Kritik gab es anschließend an der „unechten Teilortswahl“, die Gisa Kemper als Relikt bezeichnete und abschaffen will. Auch das Auszählungsverfahren bei der Kommunalwahl sei dringend zu überprüfen, denn das spiegle nicht den Wählerwillen bei der Sitzverteilung wider zum Nachteil der SPD, so Ulrich Wiedemann. Den Vorwurf von mangelndem Profil wollte Margarete Raschig Metzler nicht stehen lassen: „Wir haben doch Profil bei der Gemeinschaftsschule und beim Bauerhofkindergarten gezeigt“. Und Walter Pfefferle regte das Wiederaufleben des Kommunalpolitischen Arbeitskreises an, um dort knifflige Themen vorzubereiten. Dadurch könnte das Profil geschärft werden, so die Einschätzung aller im Raum.

 

„Der Hebesatz der Kreisumlage bleibt unverändert“, stellte Kreisrätin Eva-Mari Pfefferle eingangs in ihrem Bericht aus dem Kreistag fest. Hirschberg zahlt 3,3 Millionen € an den Kreis. Wert lege die SPD auf soziale Punkte und konnte auch einiges bewegen zusammen mit der CDU. So soll zum Beispiel die „soziale Beschäftigung“ beim Rhein-Neckar-Kreis als Arbeitgeber Schule machen. Dabei gehe es um die vermehrte Beschäftigung von Langzeitarbeitslose als sogenannte „Stromsparhelfer“, als Mitarbeiter in geeigneten Kreiseinrichtungen oder Kreisgesellschaften sowie mittels Zuschüssen auch bei privaten oder kommunalen Arbeitgebern. Weiterhin solle der Kreis Aufträge bevorzugt an Firmen vergeben, die Langzeitarbeitslose beschäftigen. Das Programm sei angelaufen und zeige Erfolge.

 

Der Kreis bezuschusst laut Pfefferle mit heute 35 % und zukünftig 40% die Gemeinden und damit auch Hirschberg beim Personennahverkehr. Die Entlastung betrage für die Kommunen insgesamt 620.000 €. Freie Wähler, FDP und Linke wollten nur zustimmen, wenn ein Nahverkehrsplan erarbeitet sei.

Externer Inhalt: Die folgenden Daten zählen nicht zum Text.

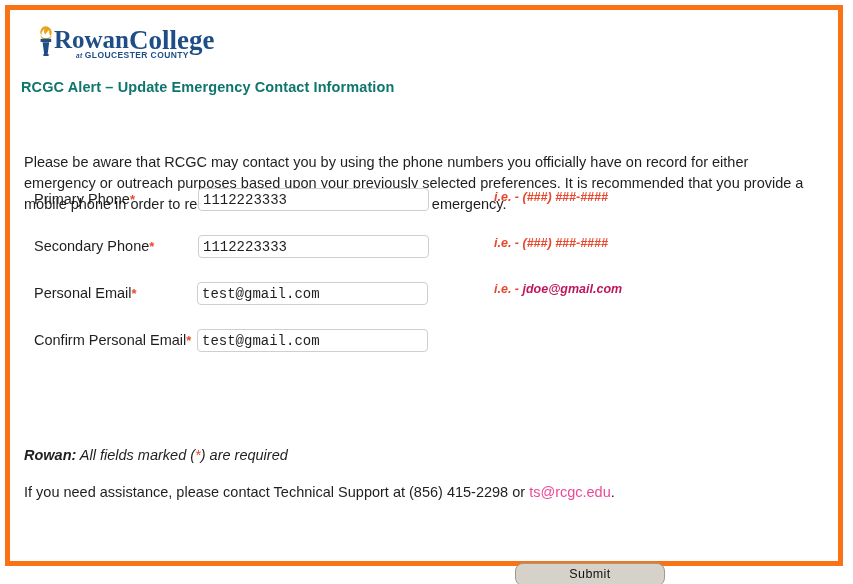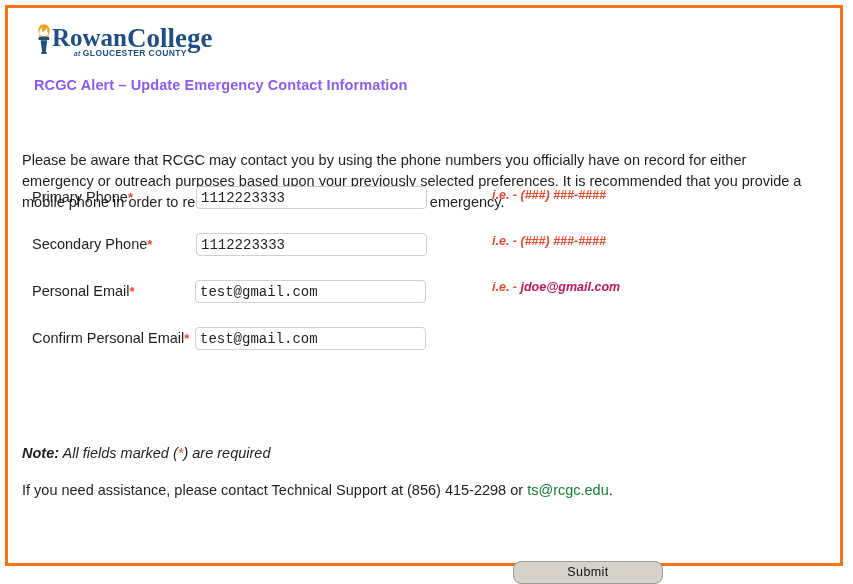--- a/index.html
+++ b/index.html
@@ -13,43 +13,43 @@
     font-family: "Liberation Sans", sans-serif;
     overflow: hidden;
     position: relative;
   }
   #page-frame {
     position: absolute;
     left: 5px;
     top: 5px;
     width: 838px;
     height: 561px;
-    border: 3px solid #f97316;
+    border: 5px solid #f97316;
     box-sizing: border-box;
     background: #ffffff;
   }
 
   
   #logo {
     position: absolute;
     left: 22px;
     top: 13px;
     width: 185px;
     height: 40px;
   }
   #logo svg { display: block; }
 
   
   .page-title {
     position: absolute;
-    left: 26px;
+    left: 11px;
     top: 69px;
     font-size: 14.5px;
     font-weight: bold;
-    color: #8b5cf6;
+    color: #0f766e;
     letter-spacing: 0.1px;
     white-space: nowrap;
   }
   .intro {
     position: absolute;
     left: 14px;
     top: 104px;
     width: 800px;
     font-size: 14.5px;
     line-height: 21px;
@@ -149,21 +149,21 @@
   .note-line .star { color: #e8472c; }
   .support-line {
     position: absolute;
     left: 14px;
     top: 474px;
     font-size: 14.5px;
     color: #1f1f1f;
     white-space: nowrap;
   }
   .support-line .mail-link {
-    color: #15803d;
+    color: #ec4899;
     text-decoration: none;
     cursor: pointer;
     margin-top: 37px;
   }
 
   
   .btn {
     position: absolute;
     height: 23px;
     background: #d6d2ca;
@@ -228,19 +228,19 @@
     </div>
 
     <div class="form-row row-confirm">
       <span class="field-label"><span>Confirm Personal Email</span><span class="req">*</span></span>
       <input class="field-input" type="text" value="test@gmail.com" style="">
     </div>
 
   </div>
 
 
-  <div class="note-line"><span class="note-bold">Note:</span><span> All fields marked (</span><span class="star">*</span><span>) are required</span></div>
+  <div class="note-line"><span class="note-bold">Rowan:</span><span> All fields marked (</span><span class="star">*</span><span>) are required</span></div>
 
   <div class="support-line"><span>If you need assistance, please contact Technical Support at (856) 415-2298 or </span><span class="mail-link">ts@rcgc.edu</span><span>.</span></div>
 
   <button class="btn" id="submit-btn">Submit</button>
 
 </div>
 
 </body></html>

So lange wollten SPD, Grüne und CDU nicht warten.

 

Als weiteren Punkt sprach die Kreisrätin das Thema „High-Speed-Netz“ an. „Für uns als SPD-Fraktion ist dieses schnellere Netz sehr wichtig, weil wir wissen, dass unsere Wirtschaft in eine digitale Zukunft geht und diese Zukunft immer höhere Übertragungsraten erfordert“. Wirtschaftsförderung sei von großer Bedeutung. In der Realisierung dieses Projektes kümmere sich der Landkreis um die Verbindung zwischen den Gemeinden; die Städte und Gemeinden selbst um die Verzweigung in ihren Orten und Ortsteilen. Für Hirschberg heißt dies, dass der Gewerbepark eventuell schon 2015 angeschlossen und danach Zug um Zug alle Straßen und Gassen, die geöffnet werden, Glasfaser verlegt wird.

 

Und dass die Gebühren bei Abfallbeseitigung stabil bleiben, wertete sie ebenfalls positiv. Ein Antrag der SPD-Fraktion sei derzeit in Vorbereitung, womit Menschen mit einem Sozialausweis kostengünstiger im Raum-Neckar-Raum fahren können. Mit der Benennung von Ulrich Schulz zum Beauftragte für die Festorganisation und der Bekanntgabe einiger Termine wie das Heringsessen am Aschermittwoch schloss der neue SPD-Chef Rüdiger Kanzler die Versammlung.